▶ _Problem to work on_
From the line that contains "Álvaro: 4 -> none" to the end of the entries, copy each line exactly, though the pictures stay out.

--*--

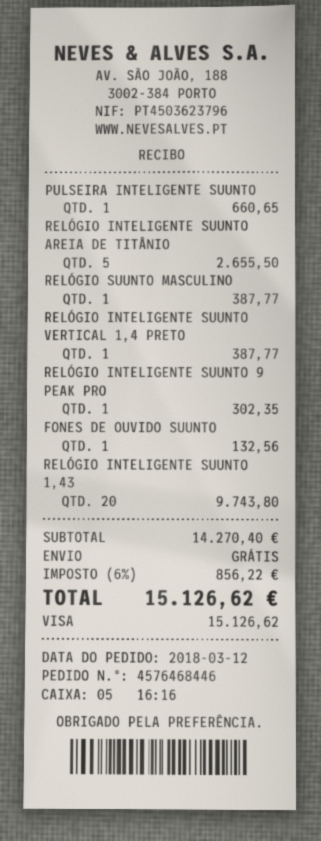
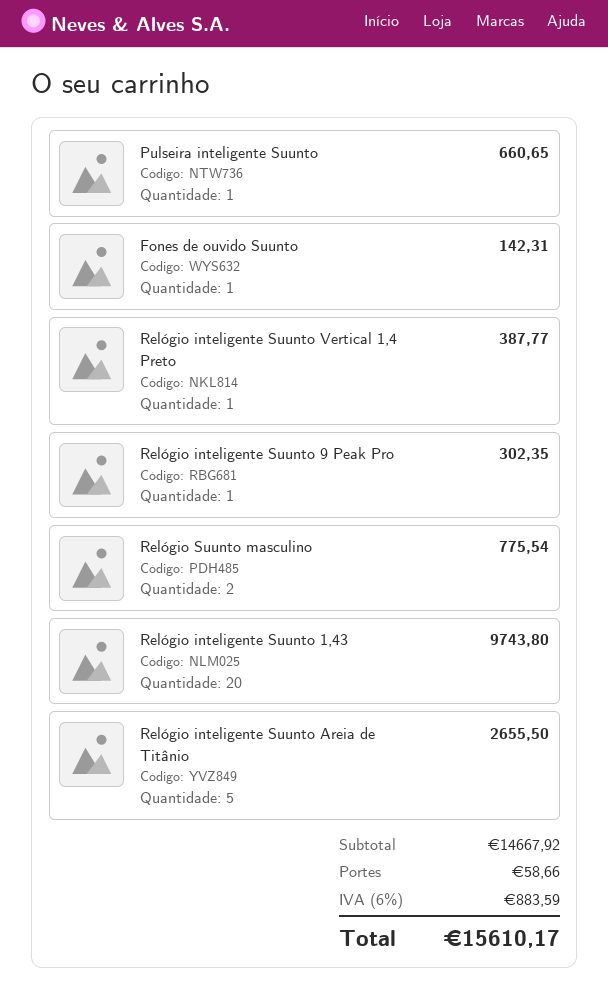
RELÓGIO SUUNTO MASCULINO: 1 for 387.77 -> 2 for 775.54
FONES DE OUVIDO SUUNTO: 1 for 132.56 -> 1 for 142.31
subtotal: 14270.40 -> 14667.92
shipping: 0.00 -> 58.66
tax: 6% = 856.22 -> 6% = 883.59
total: 15126.62 -> 15610.17

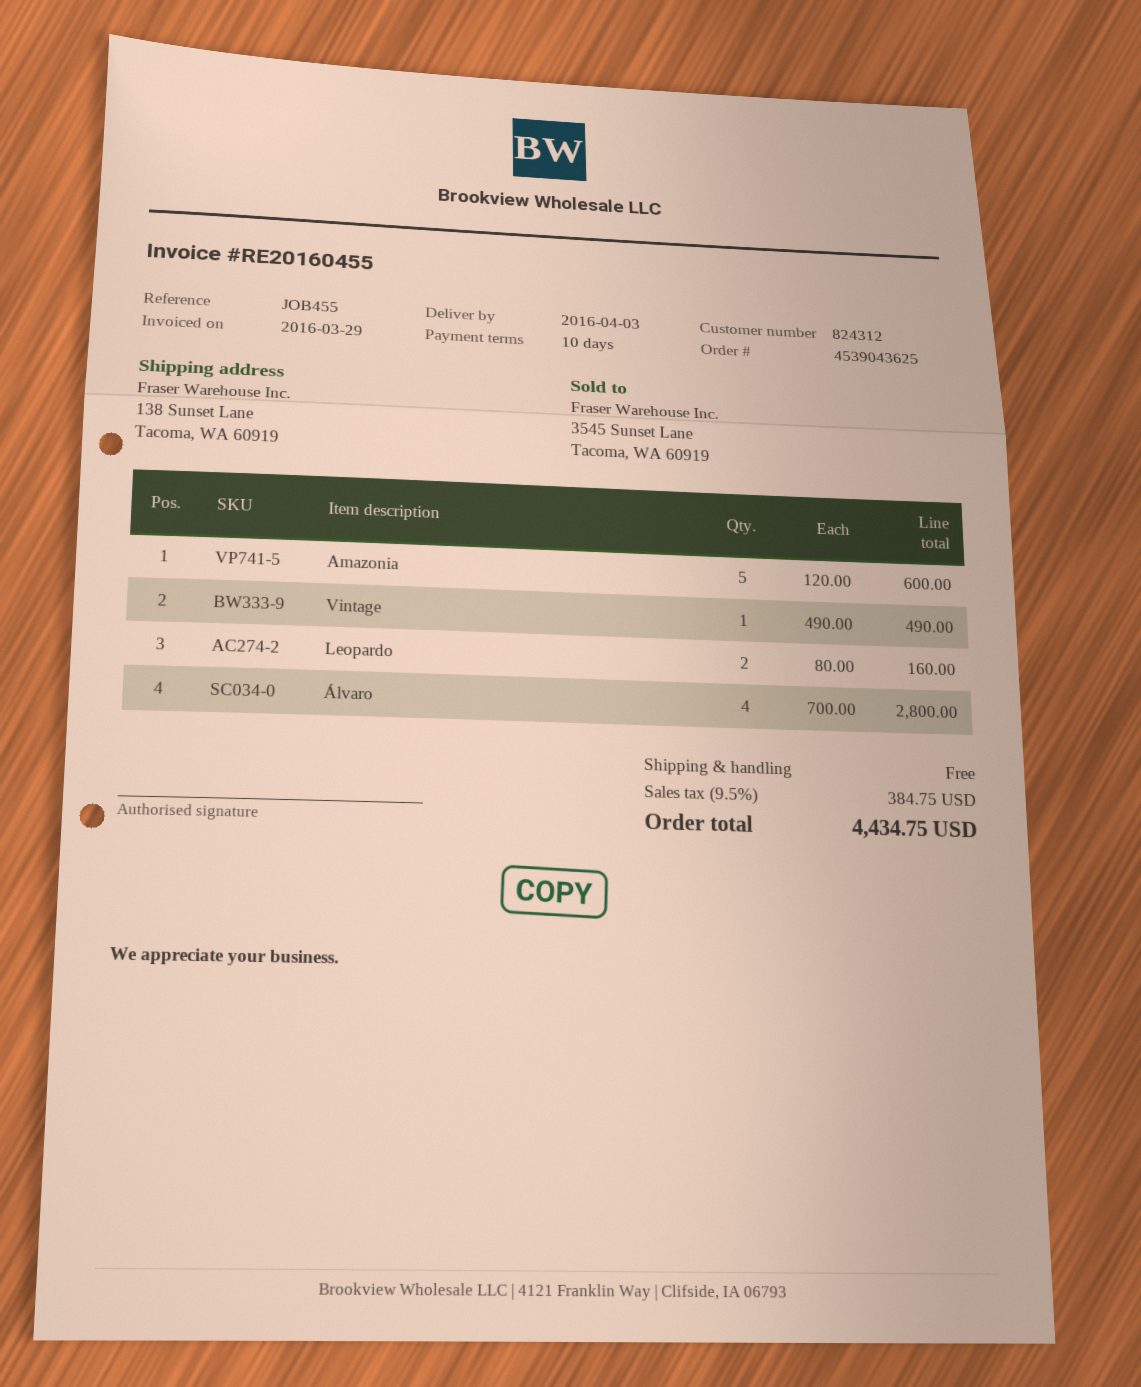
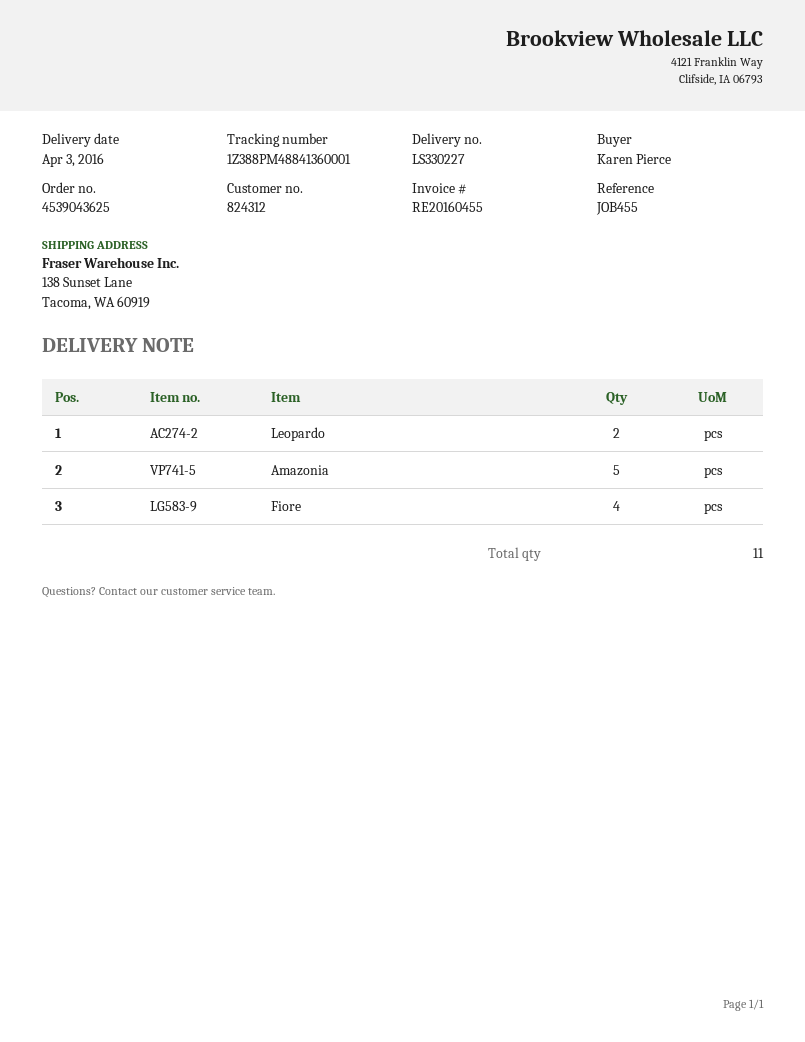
Vintage: 1 -> none
Álvaro: 4 -> none
Fiore: none -> 4

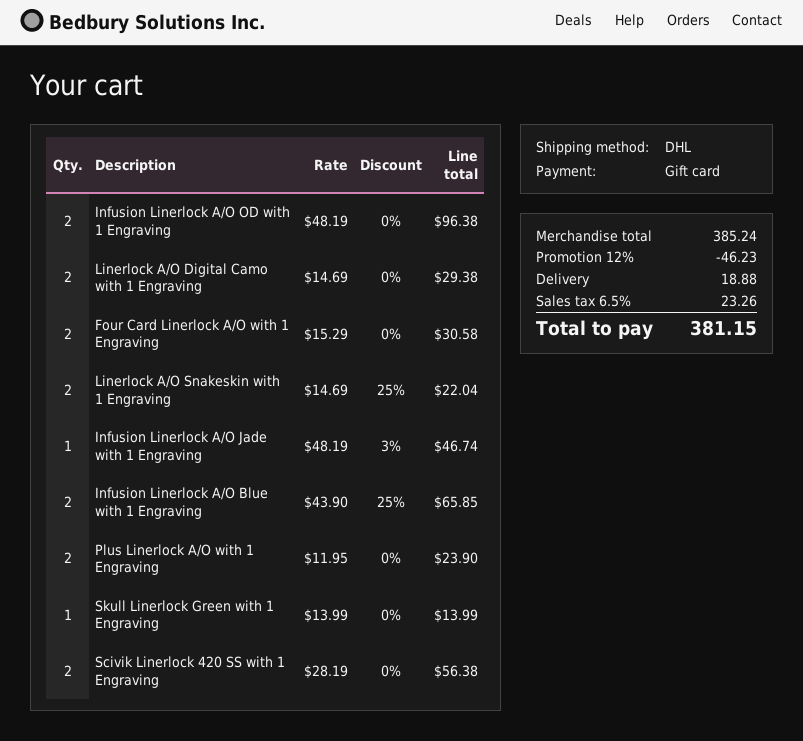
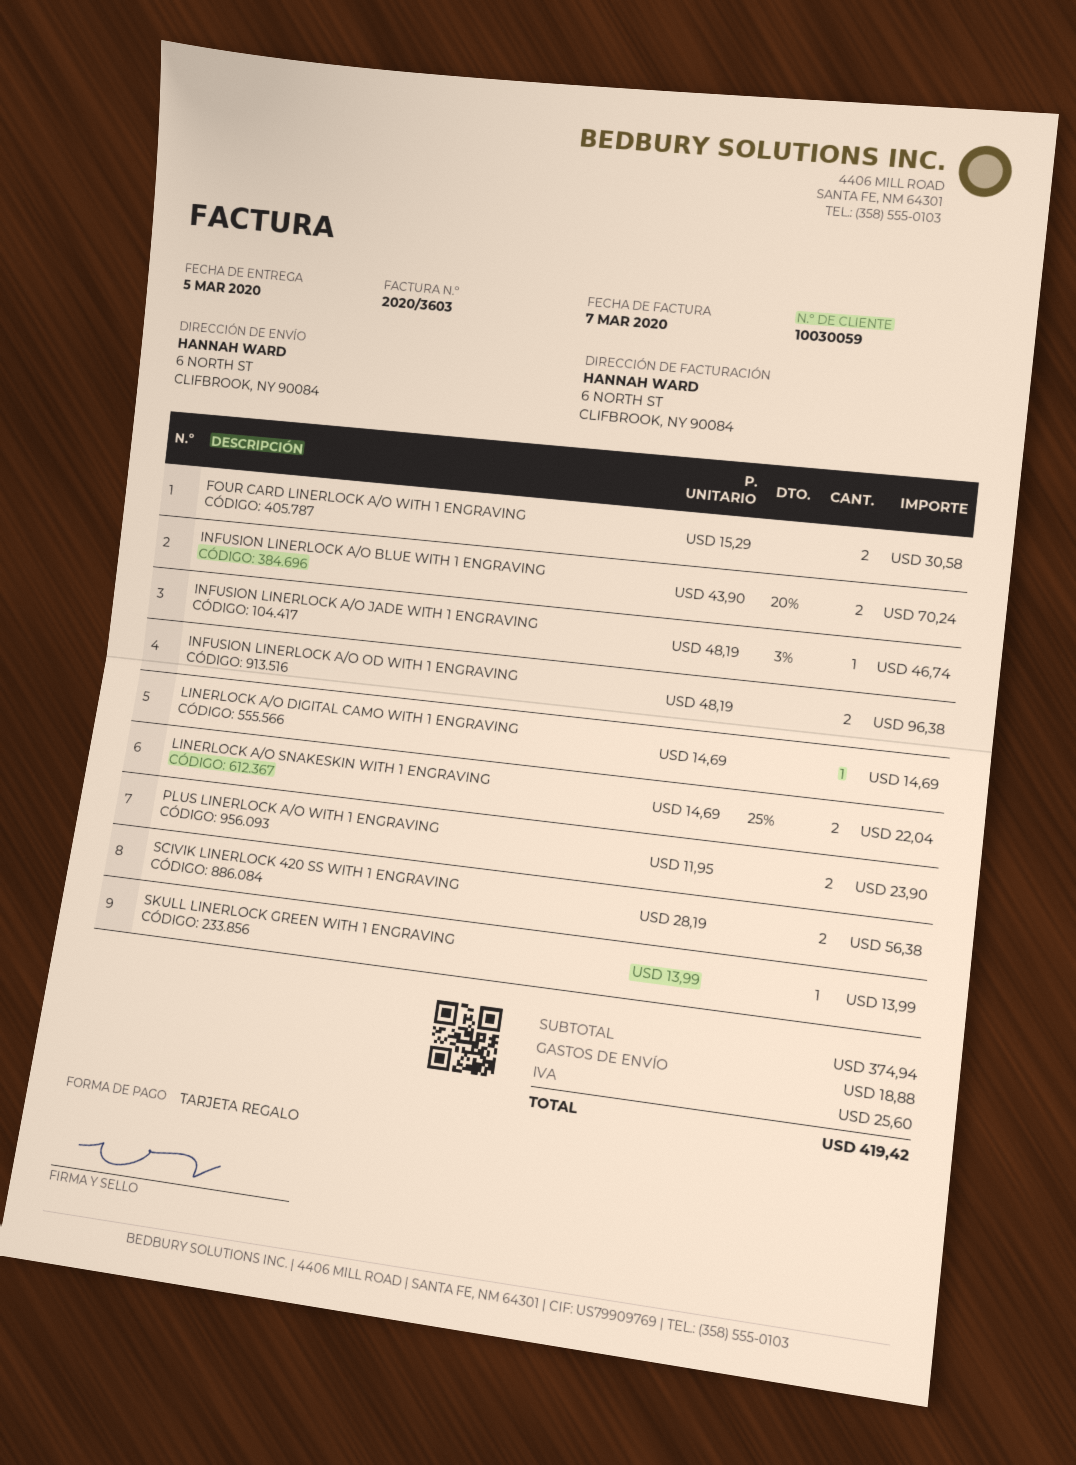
Linerlock A/O Digital Camo with 1 Engraving: 2 x 14.69 = 29.38 -> 1 x 14.69 = 14.69
Infusion Linerlock A/O Blue with 1 Engraving: 2 x 43.90 - 25% = 65.85 -> 2 x 43.90 - 20% = 70.24
subtotal: 385.24 -> 374.94
discount: 12% = 46.23 -> none
tax: 23.26 -> 25.60
total: 381.15 -> 419.42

--*--

▶ _Solved exercise_
Álvaro: 4 -> none
Fiore: none -> 4

Linerlock A/O Digital Camo with 1 Engraving: 2 x 14.69 = 29.38 -> 1 x 14.69 = 14.69
Infusion Linerlock A/O Blue with 1 Engraving: 2 x 43.90 - 25% = 65.85 -> 2 x 43.90 - 20% = 70.24
subtotal: 385.24 -> 374.94
discount: 12% = 46.23 -> none
tax: 23.26 -> 25.60
total: 381.15 -> 419.42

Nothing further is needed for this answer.